YOUR TASK
The entries below are to be transcribed in full, without their images.

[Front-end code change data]
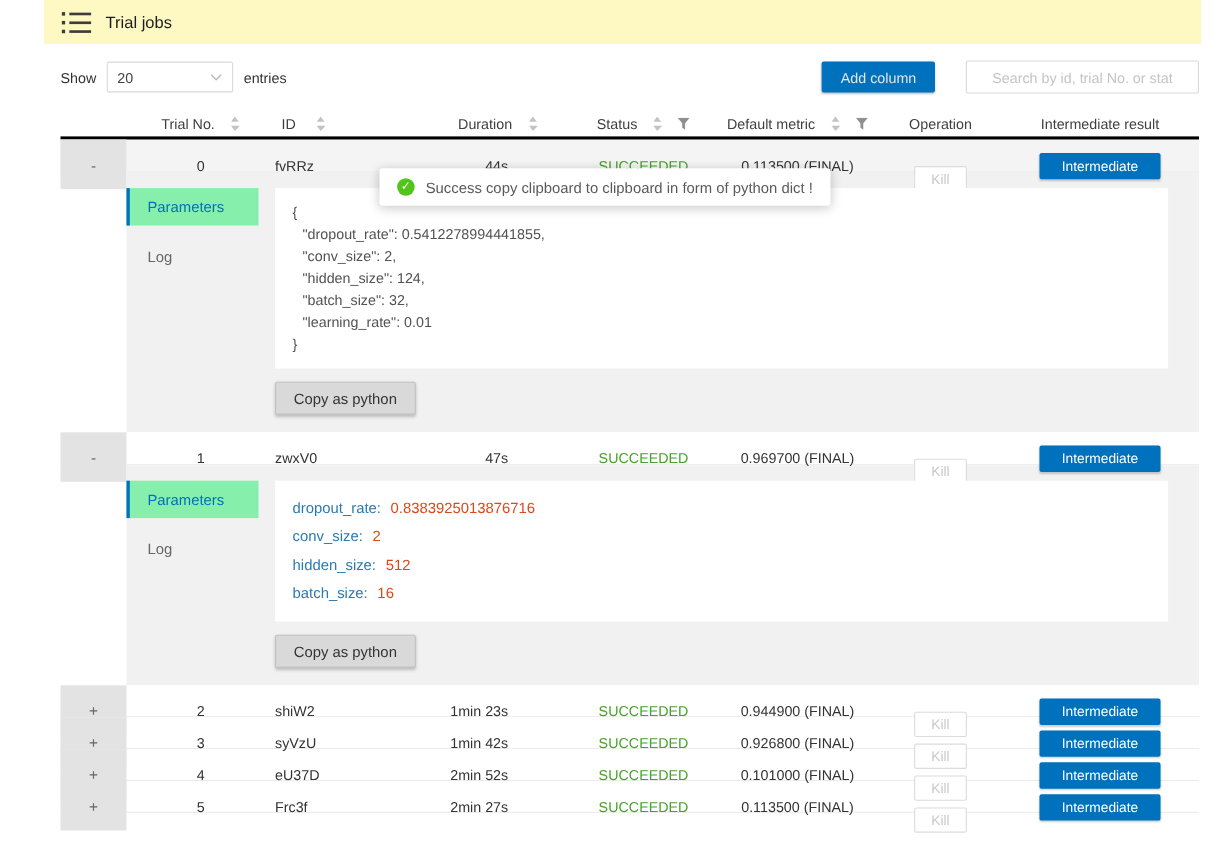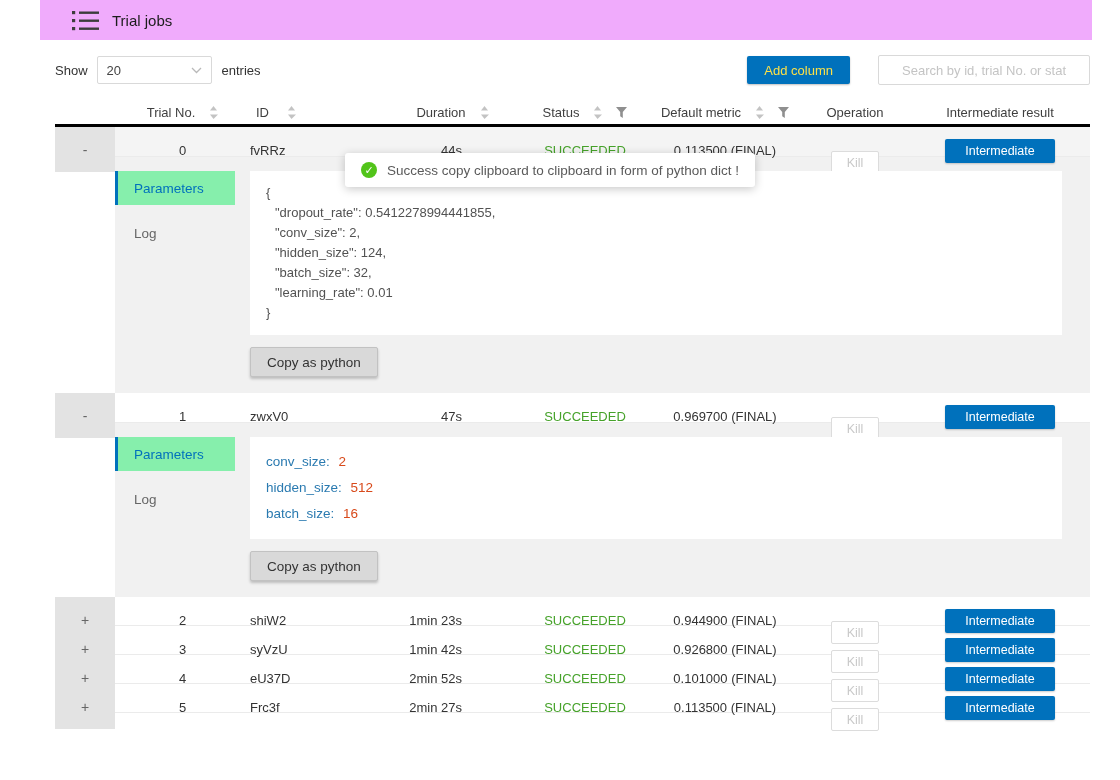--- a/index.html
+++ b/index.html
@@ -4,38 +4,38 @@
 <style>
   * { box-sizing: border-box; }
   body {
     width: 1120px; height: 780px; margin: 0; position: relative; overflow: hidden;
     background: #fff; color: #333;
     font-family: "Liberation Sans", sans-serif; font-size: 13px;
   }
 
   
   .titlebar {
-    height: 40px; background: #f0abfc; margin: 0 28px 0 40px;
-    display: flex; align-items: center; gap: 13px; padding-left: 32px;
+    height: 40px; background: #fef9c3; margin: 0 28px 0 40px;
+    display: flex; align-items: center; gap: 13px; padding-left: 16px;
   }
   .titlebar .title { font-size: 15px; color: #1c1c1c; }
 
   
   .toolbar { margin: 15px 30px 0 55px; display: flex; align-items: center; height: 30px; }
   .show-label { margin-right: 9px; }
   .page-size {
     width: 115px; height: 28px; border: 1px solid #d9d9d9; border-radius: 2px; background: #fff;
     display: flex; align-items: center; justify-content: space-between; padding: 0 9px; cursor: pointer;
   }
   .page-size .val { color: #444; }
   .entries-label { margin-left: 10px; }
   .spacer { flex: 1; }
   .add-column-btn {
     height: 28px; padding: 0 17px; margin-right: 28px;
-    background: #0071bc; color: #fde047; border: none; border-radius: 2px;
+    background: #0071bc; color: #e5e5e5; border: none; border-radius: 2px;
     font-size: 13px; font-family: inherit; cursor: pointer; box-shadow: 0 1px 2px rgba(0,0,0,.25); margin-left: 10px;
   }
   .search-input {
     width: 212px; height: 30px; border: 1px solid #d9d9d9; border-radius: 2px;
     padding: 0 23px; font-size: 13px; font-family: inherit; color: #333; outline: none;
   }
   .search-input::placeholder { color: #c4c4c4; }
 
   
   .table { margin: 16px 30px 0 55px; }
@@ -246,20 +246,24 @@
   </div>
 
   <div class="detail">
     <div class="detail-tabs">
       <div class="tab-parameters">Parameters</div>
       <div class="tab-log">Log</div>
     </div>
     <div class="detail-body">
       <div class="param-box">
         <div class="pline">
+          <span class="pkey">dropout_rate:</span>
+          <span class="pval">0.8383925013876716</span>
+        </div>
+        <div class="pline">
           <span class="pkey">conv_size:</span>
           <span class="pval">2</span>
         </div>
         <div class="pline">
           <span class="pkey">hidden_size:</span>
           <span class="pval">512</span>
         </div>
         <div class="pline">
           <span class="pkey">batch_size:</span>
           <span class="pval">16</span>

FINAL ANSWER
--- a/index.html
+++ b/index.html
@@ -4,38 +4,38 @@
 <style>
   * { box-sizing: border-box; }
   body {
     width: 1120px; height: 780px; margin: 0; position: relative; overflow: hidden;
     background: #fff; color: #333;
     font-family: "Liberation Sans", sans-serif; font-size: 13px;
   }
 
   
   .titlebar {
-    height: 40px; background: #f0abfc; margin: 0 28px 0 40px;
-    display: flex; align-items: center; gap: 13px; padding-left: 32px;
+    height: 40px; background: #fef9c3; margin: 0 28px 0 40px;
+    display: flex; align-items: center; gap: 13px; padding-left: 16px;
   }
   .titlebar .title { font-size: 15px; color: #1c1c1c; }
 
   
   .toolbar { margin: 15px 30px 0 55px; display: flex; align-items: center; height: 30px; }
   .show-label { margin-right: 9px; }
   .page-size {
     width: 115px; height: 28px; border: 1px solid #d9d9d9; border-radius: 2px; background: #fff;
     display: flex; align-items: center; justify-content: space-between; padding: 0 9px; cursor: pointer;
   }
   .page-size .val { color: #444; }
   .entries-label { margin-left: 10px; }
   .spacer { flex: 1; }
   .add-column-btn {
     height: 28px; padding: 0 17px; margin-right: 28px;
-    background: #0071bc; color: #fde047; border: none; border-radius: 2px;
+    background: #0071bc; color: #e5e5e5; border: none; border-radius: 2px;
     font-size: 13px; font-family: inherit; cursor: pointer; box-shadow: 0 1px 2px rgba(0,0,0,.25); margin-left: 10px;
   }
   .search-input {
     width: 212px; height: 30px; border: 1px solid #d9d9d9; border-radius: 2px;
     padding: 0 23px; font-size: 13px; font-family: inherit; color: #333; outline: none;
   }
   .search-input::placeholder { color: #c4c4c4; }
 
   
   .table { margin: 16px 30px 0 55px; }
@@ -246,20 +246,24 @@
   </div>
 
   <div class="detail">
     <div class="detail-tabs">
       <div class="tab-parameters">Parameters</div>
       <div class="tab-log">Log</div>
     </div>
     <div class="detail-body">
       <div class="param-box">
         <div class="pline">
+          <span class="pkey">dropout_rate:</span>
+          <span class="pval">0.8383925013876716</span>
+        </div>
+        <div class="pline">
           <span class="pkey">conv_size:</span>
           <span class="pval">2</span>
         </div>
         <div class="pline">
           <span class="pkey">hidden_size:</span>
           <span class="pval">512</span>
         </div>
         <div class="pline">
           <span class="pkey">batch_size:</span>
           <span class="pval">16</span>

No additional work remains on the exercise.